Il maestro "sgarrupato" di Napoli - così amava definirsi Marcello D'Orta, autore bestseller da due milioni di copie con Io speriamo che me la cavo - è tornato in quest'ultimo libro a mettersi in ascolto dell'immaginario dei bambini per capire cosa pensano e raccontano di Gesù, di Dio e della religione.

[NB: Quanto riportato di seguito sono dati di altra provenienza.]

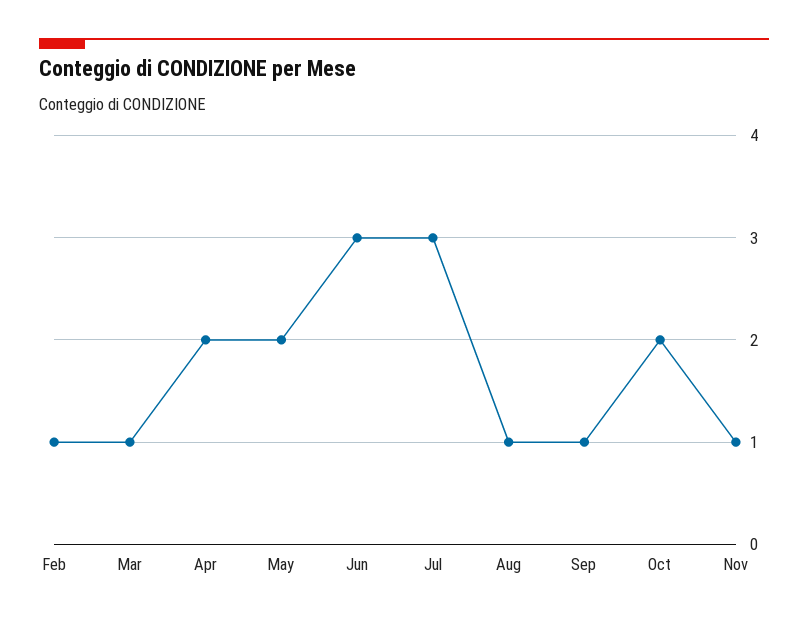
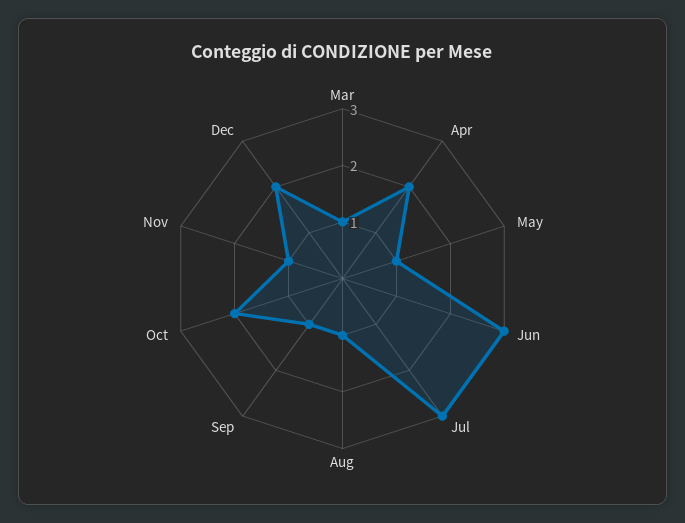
Feb: 1 -> none
May: 2 -> 1
Dec: none -> 2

Colorati, spumeggianti, a volte sgrammaticati, tutti scoppiettanti di humour involontario, gli scritti e i pensieri raccolti - nelle scuole elementari di Napoli e in molte altre del nostro Paese - rappresentano, meglio di tanti trattati, il sentire religioso dell'infanzia italiana del terzo millennio.I bambini riescono a esprimere quello di cui gli adulti hanno paura o pudore. Ed è senza malizia che - insieme a una lettera indirizzata a papa Francesco - i piccoli autori di questi testi confidano, con scandalosa innocenza, i loro dubbi di fede, le loro curiosità sulle storie e i personaggi del Vangelo, lo stupore di fronte al mistero della vita, lasciando trasparire desideri, speranze e paure.Un libro che mette insieme leggerezza e profondità. Un caleidoscopio vivace, che diverte e fa pensare, scuotendo la coscienza degli adulti e riportandoli a una responsabilità educativa da tempo dimenticata: dare il buon esempio.

Napoli, 1953-2013. Maestro di scuola elementare e autore bestselle, è balzato in vetta alle classifiche con Io speriamo che me la cavo, un libro cult, quasi due milioni di copie vendute, che raccoglieva sessanta temi scritti dai ragazzi di una scuola elementare della città di Arzano, in provincia di Napoli. Dal libro è stato tratto l’omonimo film diretto da Lina Wertmüller, con Paolo Villaggio. Successivamente, l’opera è diventata una commedia musicale. Altre opere di grande successo sono state Dio ci ha creato gratis (Mondadori, 1992), Aboliamo la scuola (Giunti, 2010), 'A voce d''e creature. La camorra nei temi dei bambini di Napoli (con Luigi Merola, Mondadori, 2012).